» WHAT THE TASK ASKS
Only the text of the records belongs in the answer; the pictures must be dropped.

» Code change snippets
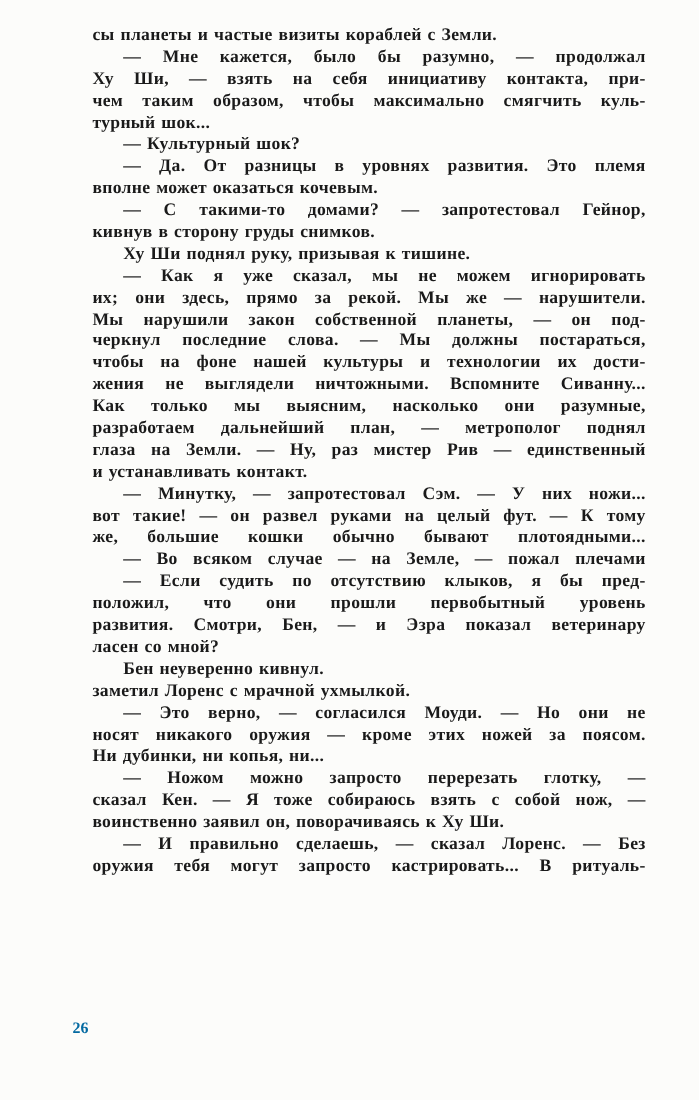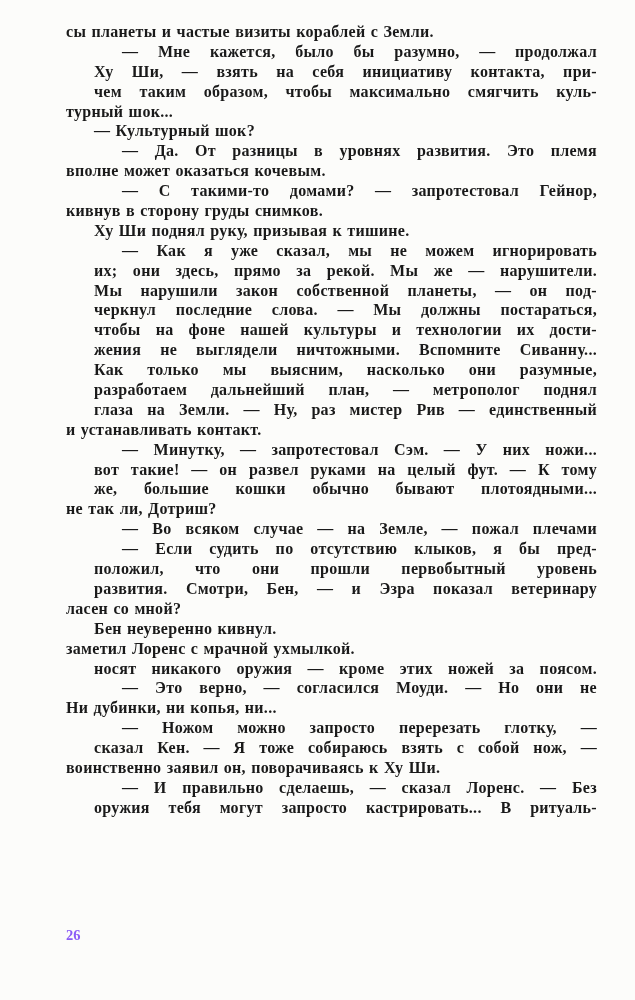"сы планеты и частые визиты" .text-block { left: 66px -> 84px }
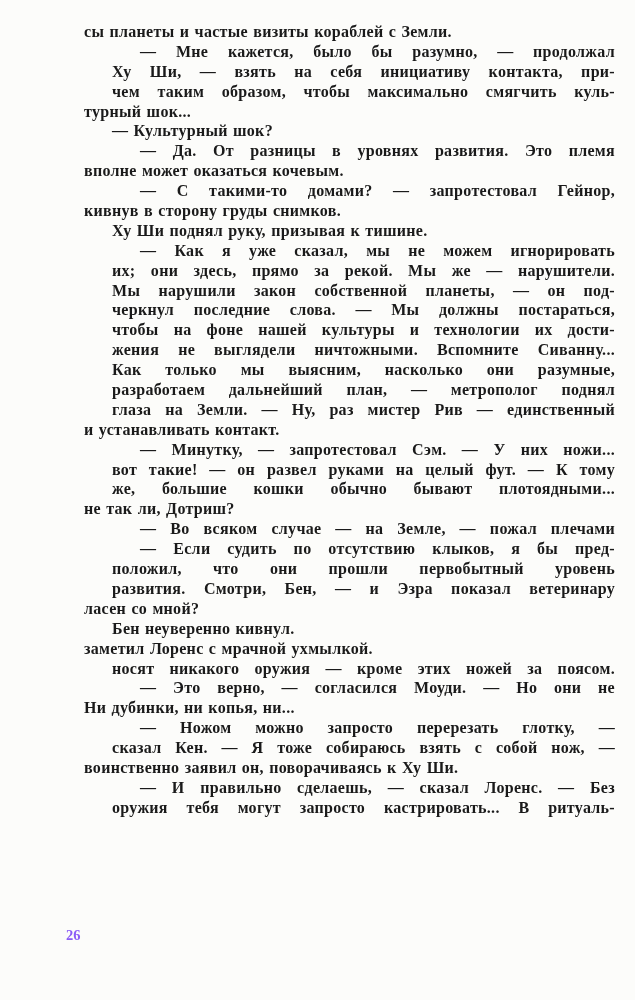"— Мне кажется, было бы" .line.just { margin-left: 28px -> none }
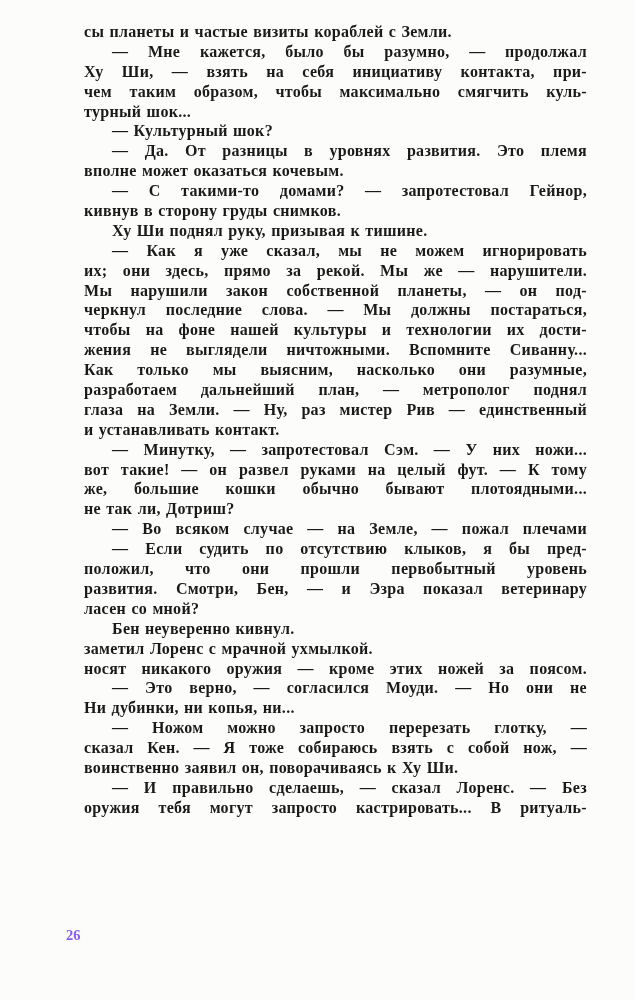"не так ли, Дотриш?" div.line { html: <div>не так ли, Дотриш?</div> -> none }
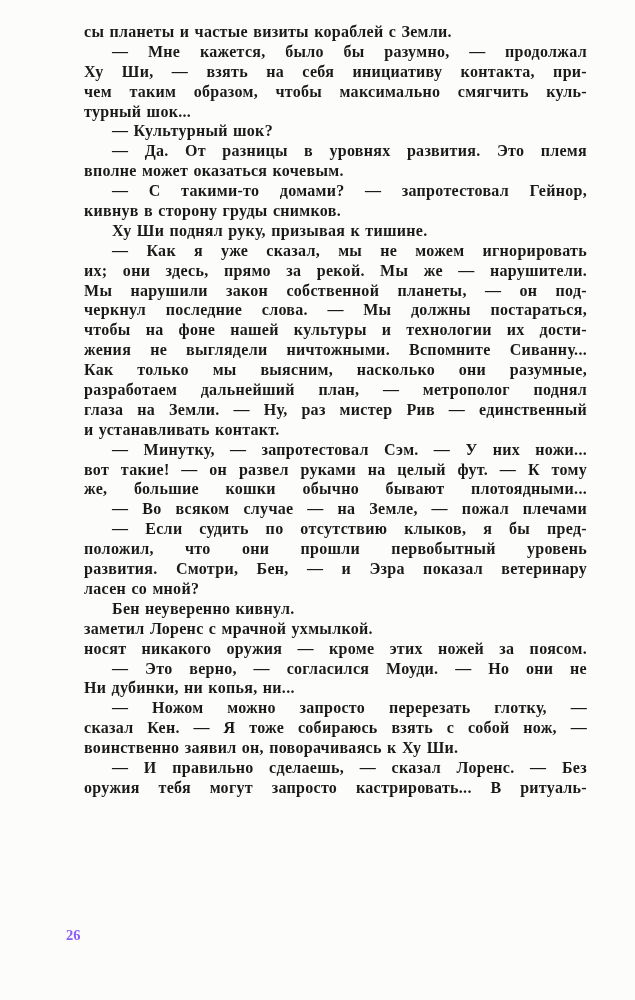"носят никакого оружия — кроме" div.line { order: before "— Это верно, — согласился" -> after "— Это верно, — согласился" }
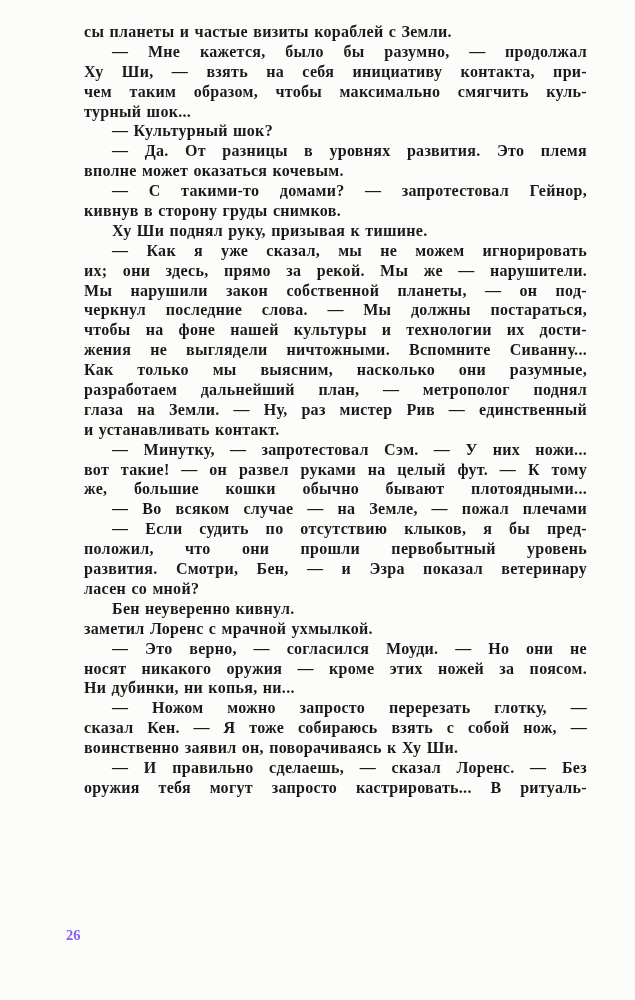"26" .page-number { color: #8b5cf6 -> #0369a1 }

» ANSWER AREA
"сы планеты и частые визиты" .text-block { left: 66px -> 84px }
"— Мне кажется, было бы" .line.just { margin-left: 28px -> none }
"не так ли, Дотриш?" div.line { html: <div>не так ли, Дотриш?</div> -> none }
"носят никакого оружия — кроме" div.line { order: before "— Это верно, — согласился" -> after "— Это верно, — согласился" }
"26" .page-number { color: #8b5cf6 -> #0369a1 }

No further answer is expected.